(Data entries)
⁂

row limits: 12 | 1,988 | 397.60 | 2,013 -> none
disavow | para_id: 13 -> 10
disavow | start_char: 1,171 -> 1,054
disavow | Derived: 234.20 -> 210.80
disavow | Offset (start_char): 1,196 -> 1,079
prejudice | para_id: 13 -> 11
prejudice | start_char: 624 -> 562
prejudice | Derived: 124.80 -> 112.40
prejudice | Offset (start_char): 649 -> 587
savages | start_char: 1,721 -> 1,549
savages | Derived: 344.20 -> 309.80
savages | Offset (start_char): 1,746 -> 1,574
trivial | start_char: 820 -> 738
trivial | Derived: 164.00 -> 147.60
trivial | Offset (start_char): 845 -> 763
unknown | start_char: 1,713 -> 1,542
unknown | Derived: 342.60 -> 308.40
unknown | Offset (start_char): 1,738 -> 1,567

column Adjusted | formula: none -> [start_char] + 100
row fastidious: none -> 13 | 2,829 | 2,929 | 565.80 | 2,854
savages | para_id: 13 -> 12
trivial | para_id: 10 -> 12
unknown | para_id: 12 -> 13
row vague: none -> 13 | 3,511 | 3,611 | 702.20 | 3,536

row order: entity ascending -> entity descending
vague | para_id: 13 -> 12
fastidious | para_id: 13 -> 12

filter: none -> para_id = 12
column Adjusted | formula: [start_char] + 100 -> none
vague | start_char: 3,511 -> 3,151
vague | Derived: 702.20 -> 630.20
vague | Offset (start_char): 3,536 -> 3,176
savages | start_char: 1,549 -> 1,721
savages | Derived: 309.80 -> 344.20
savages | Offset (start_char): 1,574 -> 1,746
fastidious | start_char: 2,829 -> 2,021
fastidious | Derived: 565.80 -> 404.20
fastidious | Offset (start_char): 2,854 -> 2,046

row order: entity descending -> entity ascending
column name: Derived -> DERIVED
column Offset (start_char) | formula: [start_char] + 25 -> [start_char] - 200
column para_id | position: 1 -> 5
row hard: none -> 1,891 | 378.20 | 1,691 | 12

⁂

• _About this task_
Give back, word for word, only the lines above from the line holding "trivial | para_id: 10 -> 12" to the line holding "vague | start_char: 3,511 -> 3,151", both included.

• _Your solution_
trivial | para_id: 10 -> 12
unknown | para_id: 12 -> 13
row vague: none -> 13 | 3,511 | 3,611 | 702.20 | 3,536

row order: entity ascending -> entity descending
vague | para_id: 13 -> 12
fastidious | para_id: 13 -> 12

filter: none -> para_id = 12
column Adjusted | formula: [start_char] + 100 -> none
vague | start_char: 3,511 -> 3,151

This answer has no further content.